“Wait here. I’ll be right back.”
Nidup, our quick-smile guide with a Buddha belly, walked up to a bank-teller-like window and handed our passports and e-visas to a woman with maroon hair and the deepest shade of mulberry lipstick I’d ever seen.
Chris and I stood a few feet back and watched as the government official inspected our documents, and then us, from behind a bulletproof window. We were in Rangpo, Gateway to Sikkim. And no one crosses its border without officially stamped permission—in triplicate.
On occasions such as this, when I’m looked over like a criminal in a lineup (usually by TSA), I become inexplicably overcome with guilt. I hadn’t done anything wrong, that I knew of, yet I felt an overwhelming urge to appear as innocent as possible. Cue the doe eyes.
Then it occurred to me that, after a five-hour ride in a hot jeep on a hellish road—sucking in dust and diesel fumes from the lorries ahead of us most of the treacherous, stomach-knotting way—I looked like a sweaty, dirty, frizzy-haired American on muscle relaxants, wearing a salwar kameez. Worthy of suspicion, I’m sure.
The perfectly primped official asked Nidup something in one of India’s 440 million languages, none of which my barely bilingual mind could understand. But from the look on Nidup’s face, I knew it wasn’t good.
Nidup turned to us. “Do you have photos?”
“Photos?” Chris asked. But I knew already. I vaguely remembered reading in Lonely Planet that we needed extra passport photos as part of the Sikkim Inner Line Permit process. I thought the local tour company would handle this kind of bureaucratic minutiae. No one had said a word about it to us.
“No photos?” Nidup asked again.
“No,” said Chris.
Nidup searched our eyes back and forth. Then he drummed his fingers on the counter that separated us from the lipstick lady.
“Do you still have the copies of our passports?” Chris asked me, referring to the color copies I pack whenever we travel overseas. “We could cut out our pictures from those.”
“Yes! Why not?” said Nidup. We all double-stepped it over to the jeep, where our wafer-thin driver leaned against the hood, looking as sullen as the moment we’d met him at the Mile 7 handoff that morning.
Nidup had tried in vain to get the man to smile, saying he was a dead-ringer for Dustin Hoffman and punching him in the arm and slapping him on the back. But Dustin would just shift gears and stare at the merciless gravel road that coiled ahead.
As I dug around every hidden pocket in my suitcase, looking for our photocopied passports, Nidup apologized. “I don’t know what this is,” he said. “She say they change rule three day ago. Now you must have two photo and passport.”

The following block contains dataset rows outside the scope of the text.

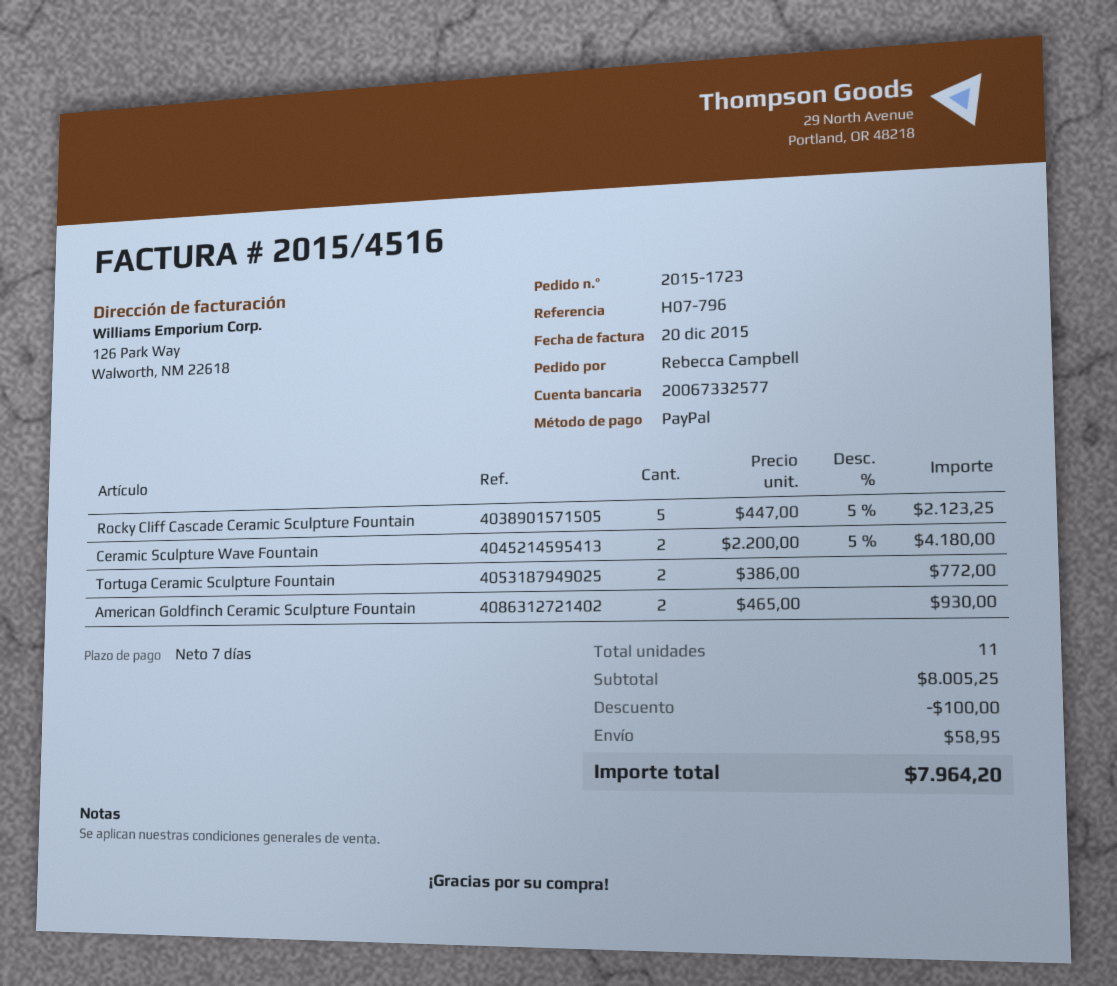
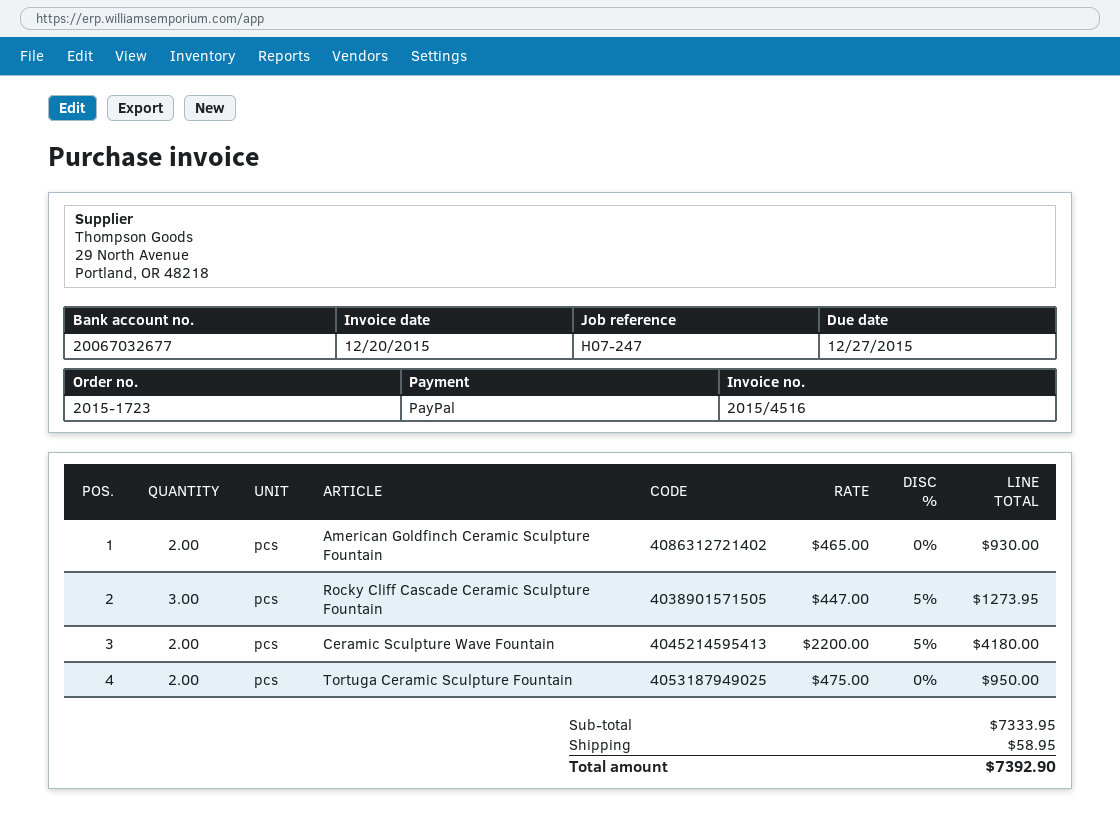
reference: H07-796 -> H07-247
bank account: 20067332577 -> 20067032677
Rocky Cliff Cascade Ceramic Sculpture Fountain: 5 x 447.00 - 5% = 2123.25 -> 3 x 447.00 - 5% = 1273.95
Tortuga Ceramic Sculpture Fountain: 2 x 386.00 = 772.00 -> 2 x 475.00 = 950.00
subtotal: 8005.25 -> 7333.95
discount: 100.00 -> none
total: 7964.20 -> 7392.90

He took the eight-and-a-half-by-eleven photocopies from me and returned to the lipstick lady, but this time he went through the doorway next to the window and stood in front of her desk. He said something and held out the photocopies. She said something back without even a glance toward his offering.
Nidup shook the papers at her, his face plum red. He let loose a Tommy-gun fire of invective, but lipstick lady just stared at him with dead eyes. Finally, he looked away. Then he laughed and gestured with open arms, tilted his head, and gave her the puppy-dog eyes.
Nidup let out a dramatic sigh, folded the photocopies, and stormed out shaking his head. “We have to have photos,” he said to us. “Don’t worry. I get them. Come.”